|The sterling cast of Angeline and Her Tattooed Man (photo by Jill LeVine)|
Only in New York could you find an organization devoted exclusively to the works of this seminal figure of the music theater world who achieved extraordinary popularity at the turn of the 20th c. Thanks to the tireless work of Artistic Director Alyce Mott, Victor Herbert Renaissance Project Live (hereinafter referred to as VHRP LIVE!) has spent the last 16 months reviving his reputation here in New York.
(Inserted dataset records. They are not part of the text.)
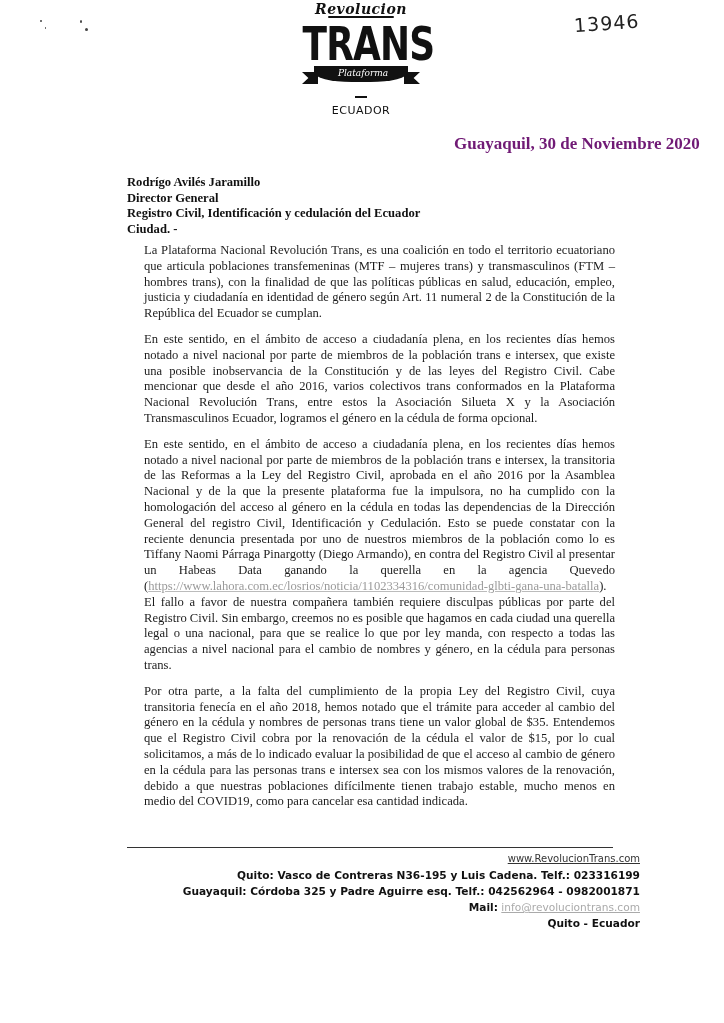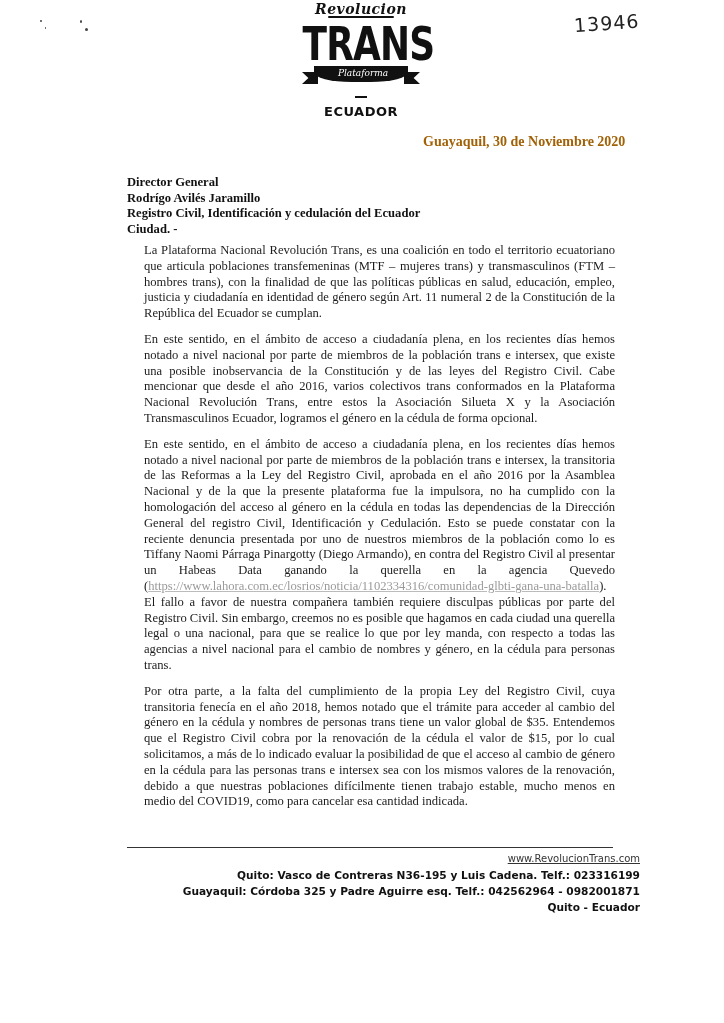"ECUADOR" .logo-ecuador { font-size: 13px -> 11px; font-weight: bold -> normal }
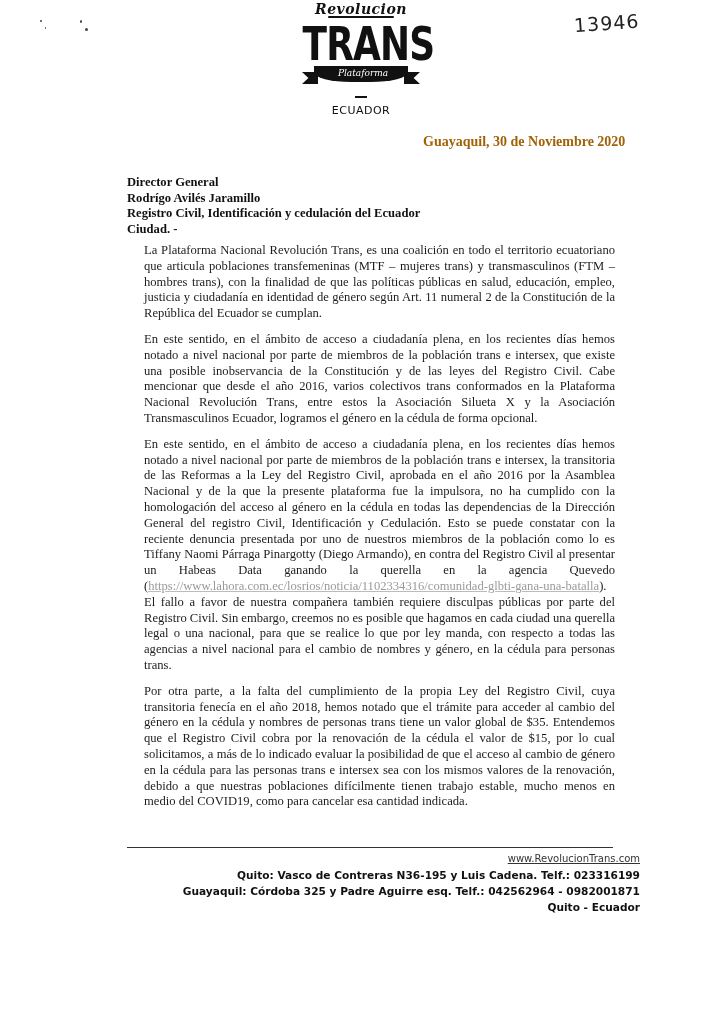"Guayaquil, 30 de Noviembre 2020" .date { color: #a16207 -> #701a75; font-size: 14px -> 17px; left: 423px -> 454px }
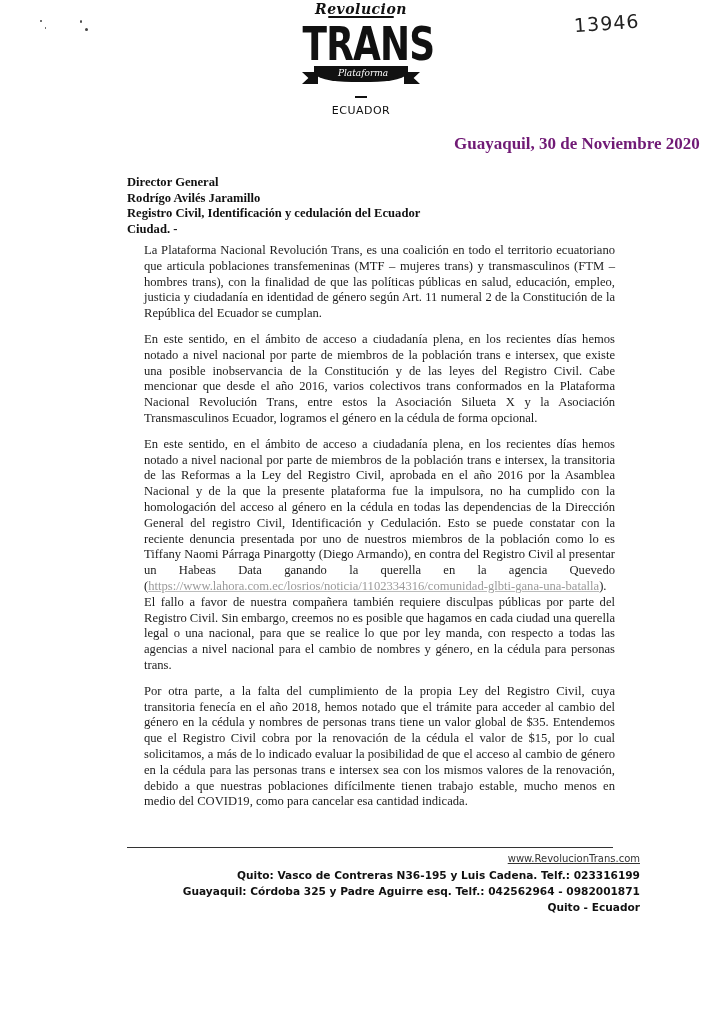"Director General" div { order: before "Rodrígo Avilés Jaramillo" -> after "Rodrígo Avilés Jaramillo" }
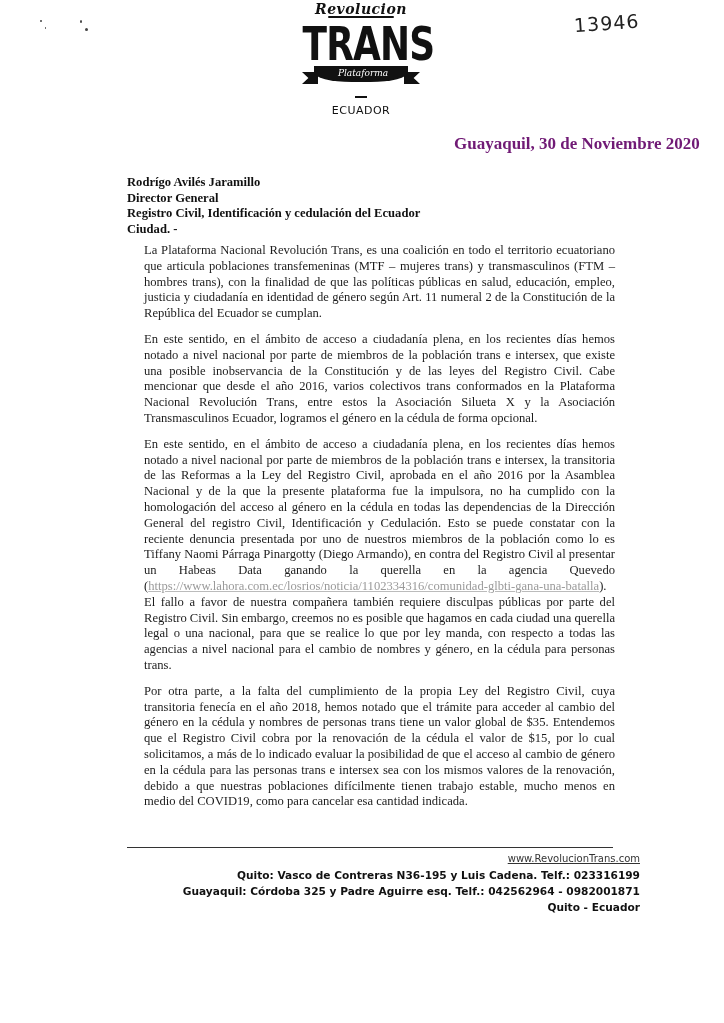"Mail: info@revoluciontrans.com" div { html: none -> <div><span>Mail:</span> <span>info@revoluciontrans.com</span></div> }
Mr. Herbert was born in Ireland, raised in Germany, and became a huge success in the United States. He began as a cellist and went on to become a teacher, a conductor, and a composer. He has 2 operas and 43 operettas to his credit, not to mention instrumental music. We may think of him as a figure bridging the world of Viennese operetta and American musical comedy. The plots are silly but the music is glorious and the texts are often witty. What most impresses us is that, like Gilbert and Sullivan in England, he knew how to set the English language making use of clever rhymes.
Last night's program comprised nearly two dozen numbers drawn from 14 different operettas, selected on the basis of their tendency to provoke giggles, chuckles, and guffaws. The company has some fine singers, most of them operatically trained. Some of them we remembered well from last year's Naughty Marietta (review archived) and some of them known from Light Opera of New York (LOONY) an organization which also produces Mr. Herbert's works. We seem to be entering a period of Herbert Renaissance, as VHRP LIVE! has so named themselves.
Music Director Michael Thomas played Herbert's music with a light and lively touch and the singers appeared to be having a grand time. And of course, the audience did as well. Ms. Mott, wearing her Stage Director hat, kept things moving right along and Emily Cornelius' choreography produced a style that felt authentic. Although no one knows exactly what performances looked like over a century ago, everything about this production felt right, just the way we imagined it.
Erika Person made her company debut and revealed a fine aptitude for the style, probably based on her success with New York Gilbert and Sullivan Players. She had the fine diction and dramatic sense required for "Mrs. Grundy" from Old Dutch, a 1909 work.
Stephen Faulk, known from LOONY, performed the clever "I, and Myself, and Me", a clever ditty from the 1905 Wonderland that required him to exhibit three personalities. We seem to remember him singing with a brogue in last year's Naughty Marietta. David Seatter who also sings with LOONY entertained us with "That's Why They Say I'm Crazy" from the same work.
The lovely Sarah Caldwell Smith, who performed the lead in Naughty Marietta and has been seen in NYGASP productions, was delightful in "Always Do As People Say You Should" from the 1898 The Fortune Teller. Of course there was a clever twist in the last verse and she made the most of it.
Robert Balonek, known from Chelsea Opera, was hilarious as he sang about filling "The Shoes of Husband Number One" from the 1915 The Princess Pat. Bray Wilkins performed "I Wish I Was an Island in an Ocean of Girls" from the same work.
Vira Slywotzky, known from Mirror Visions Ensemble, lent her large soprano to "Don José of Sevilla" from the 1897 The Serenade. She sang a duet called "Only in the Play" with Mr. Faulk that had a charm all its own.
There were a lot of jokes about women handling and mishandling men--and vice versa. One of those numbers "Make Him Guess" was performed by soprano Angela Christine Smith, a NYGASP and LOONY artist.
Katherine Corle and Mitchell Roe sang the cute duet "Love By Telephone" and we couldn't help wondering what a 21st c. librettist might write about love by internet. Oh, if only we had composers these days who could write a tune!
As for the Angeline of the program, she was a contortionist and a strange marital partner--a tale related by bass-baritone Matthew Wages, a Gilbert and Sullivan expert. And the catchy tune "The Tattooed Man" also belonged to him. Surprisingly, the two songs were not from the same operetta.
All of the voices were excellent and the singers knew how to get a song across. Our only reservation was that in the opening and closing choruses, the clever words got lost.
Coming in March will be Herbert's The Fortune Teller. Save 3/9 and 3/10 for a guaranteed good time.